«  Il n’y a qu’un combat anti-impérialiste qui peut nous permettre d’assurer la sécurité », Ambroise Farama

Le candidat à l’élection présidentielle du 22 novembre 2020 de l’Organisation des peuples africains du Burkina Faso (OPA-BF) de Me Ambroise Farama a expliqué, le lundi 16 novembre 2020 à Yako, les ambitions de son parti pour le Bukina Faso.

Tous les endroits sont bons pour rencontrer ses militants durant cette période de campagne des élections couplées du 22 nombre prochain. Et c’est sous les manguiers du secteur 2 de Yako, communément appelé « Kibou » que le candidat des Organisations des peuples africains du Burkina Faso (OPA-BF) a choisi pour parler de son programme de société aux militants et sympathisants dudit parti au Passoré. Cependant, l’inconfort du lieu choisi pour la circonstance n’a été en défaveur du candidat Farama au regard de la foule sortie pour écouter son projet pour le pays s’il est élu président au soir du dimanche 22 novembre 2020.

A Yako, dans le Passoré, le candidat du néo- panafricanisme révolutionnaire après son accueil, a d’abord fait une rétrospection sur le bilan « mitigé » des cinq dernières années de gestion du parti au pouvoir, par Roch Marc Christian Kaboré. Selon Ségui Ambroise Farama, durant les cinq ans de mandat du parti de la majorité, Roch Marc Christian Kaboré s’est montré incapable de résoudre les questions liées à l’insécurité dans le pays. Aussi, il a dénoncé « la malgouvernance » du parti au pouvoir ainsi que l’expropriation des terres par les sociétés immobilières sous son règne. « Lorsque le MPP prenait le pouvoir, notre pays était en paix et en sécurité. Mais en cinq ans, le Burkina Faso n’est plus un pays sous contrôle. En cinq ans, nous avons perdu plus de 2000 Burkinabè, plus de 2500 écoles ont été fermées et plus de 350 000 élèves qui ne peuvent plus aller à l’école, sans compter plus d’un million de déplacés internes », a martelé M. Farama. Quant à son combat contre l’insécurité, il a dit qu’il va travailler à mettre fin à la présence des forces étrangères sur le territoire national.

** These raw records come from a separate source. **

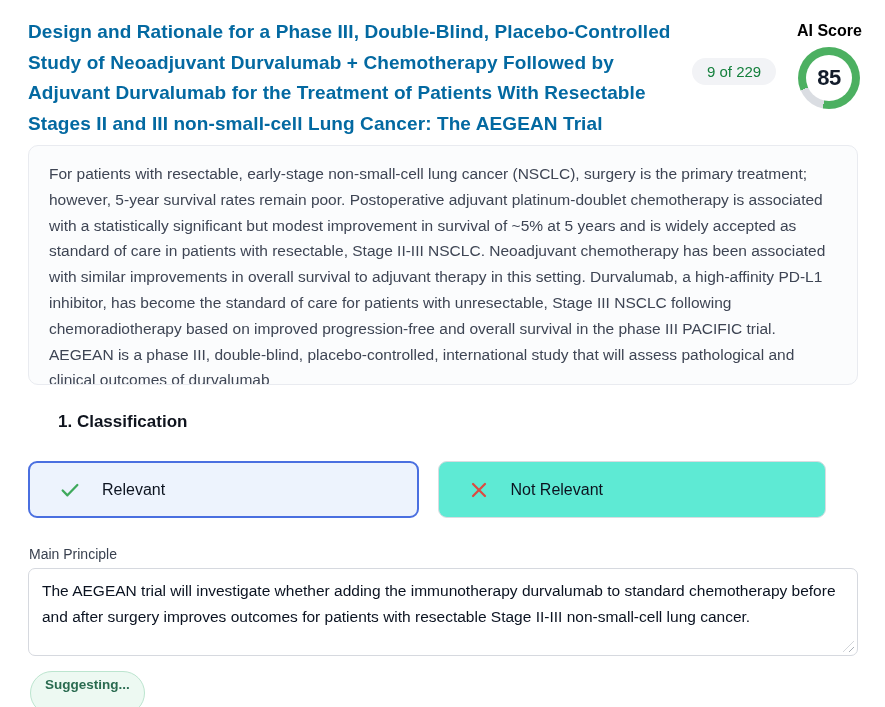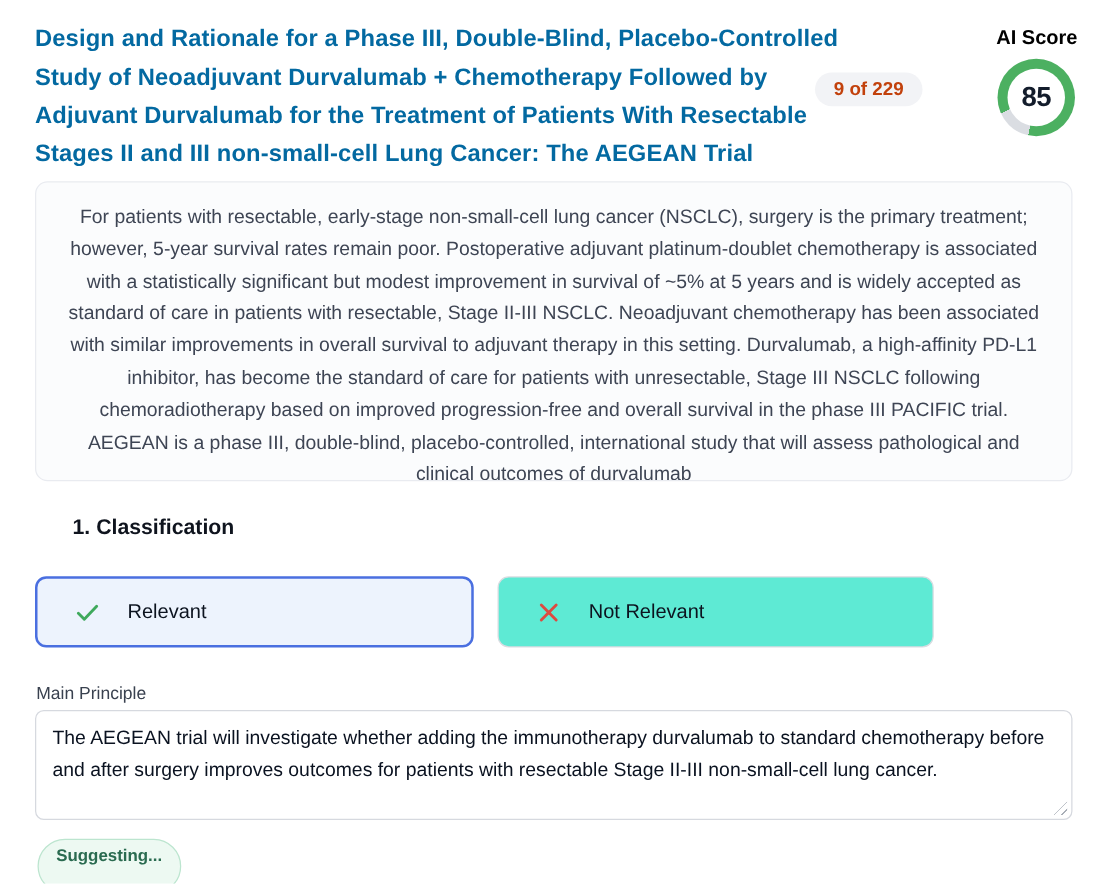"9 of 229" .counter-pill { color: #c2410c -> #15803d; font-weight: bold -> none; left: 652px -> 692px }
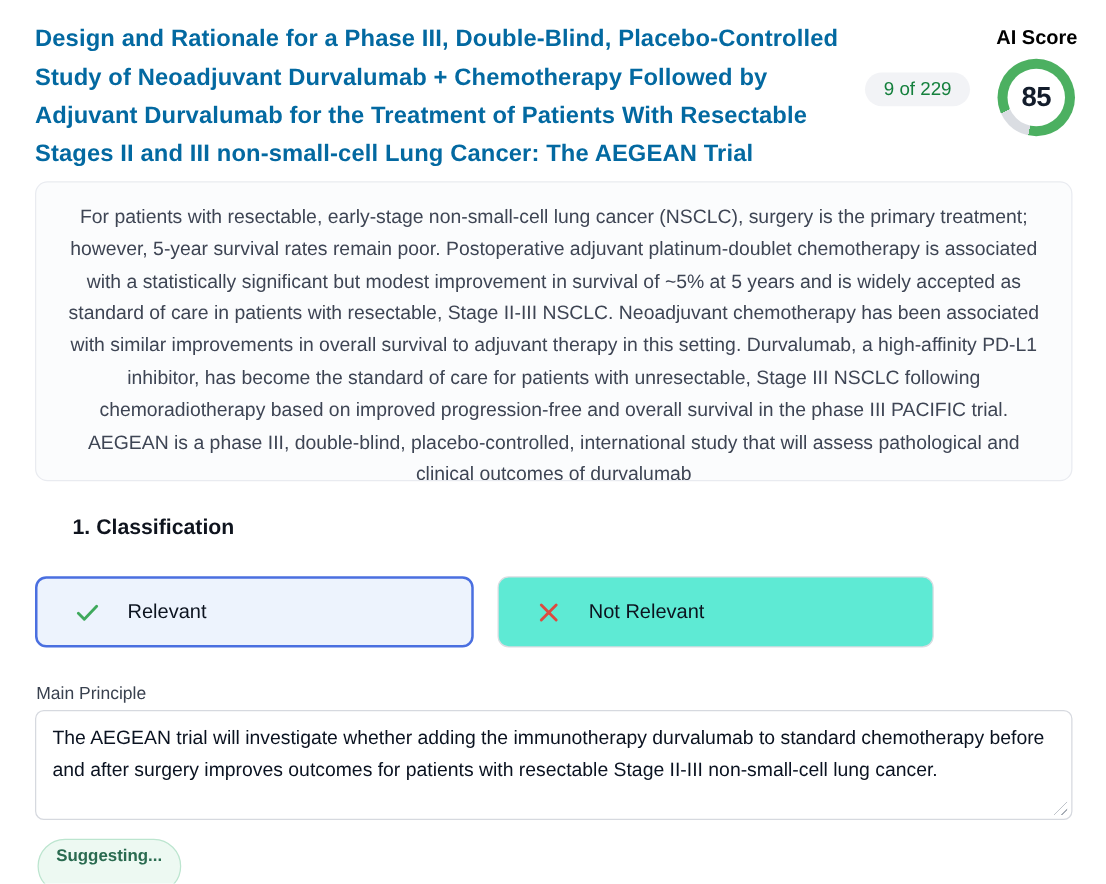"For patients with resectable," .abstract-text { text-align: center -> none }
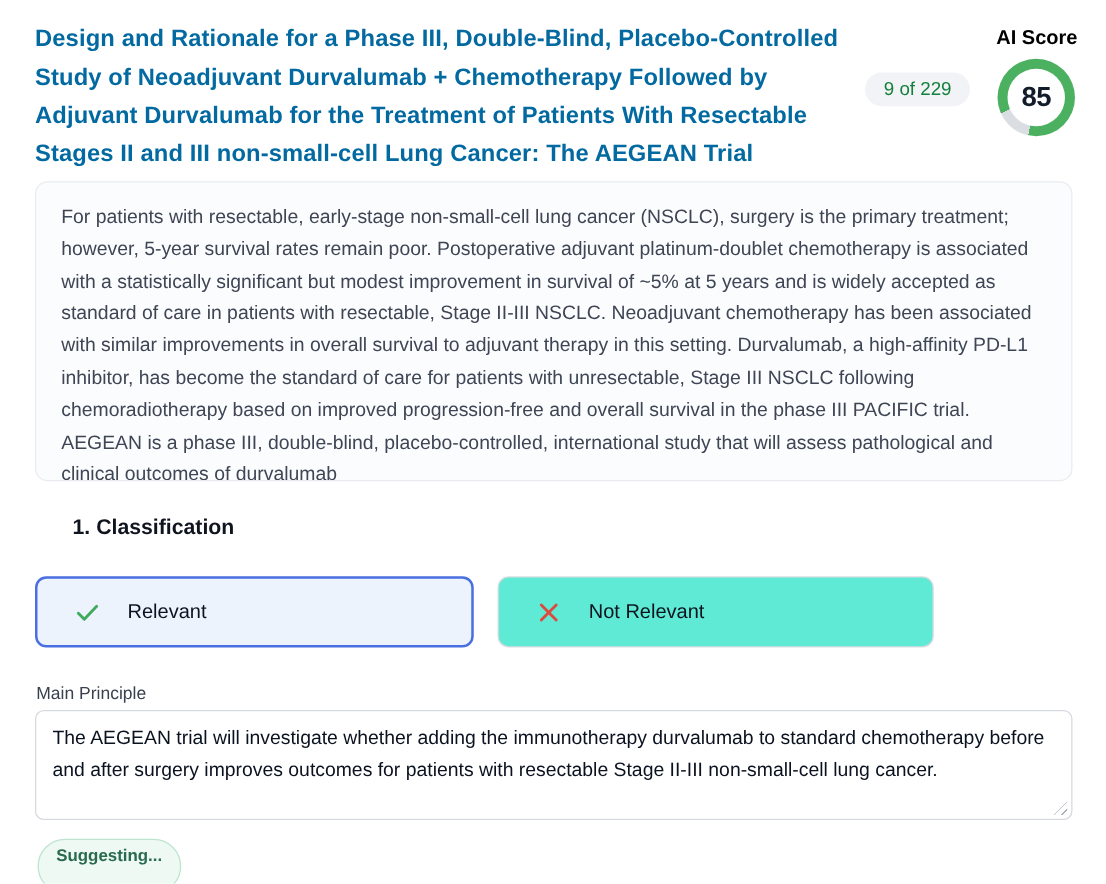"Relevant" .choices { width: 719px -> 798px }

Toutefois les questions liées aux conditions de la femme et celles du monde rural n’ont pas été occultées par le néo- panafricaniste révolutionnaire. En effet, a-t-il annoncé, sa stratégie pour satisfaire lesdites préoccupations est axée entre autres sur le développement du monde rural et l’autonomisation de l’autre moitié du ciel. « Pour développer le Burkina, il faut nécessairement commencer le milieu rural au regard des plus de 80% de la population qu’il représente. Et pour développer le monde rural, je vais mettre l’accent sur quatre volets notamment l’organisation des agriculteurs en des groupements et à travers la création d’une Banque agricole pour le développement du monde rural », a-t-il dit aux électeurs.

En outre, il a cité le développement de l’élevage tout en organisant les éleveurs aussi en groupements. Troisièmement, M. Farama a évoqué la transformation des produits locaux. Et pour terminer, il dit mettre un accent particulier sur l’autonomisation des femmes en octroyant des fonds à partir de la mobilisation des ressources du pays. Après l’adresse du candidat des OPA-BF aux militants et sympathisants, ses répondants au Passoré ont procédé à l’explication du spécimen du parti aux adhérents au programme des Organisations des peuples africains du Bukina Faso afin de leur permettre de reconnaître le parti et voter massivement le candidat Farama pour une victoire éclatante au soir du dimanche 22 novembre prochain.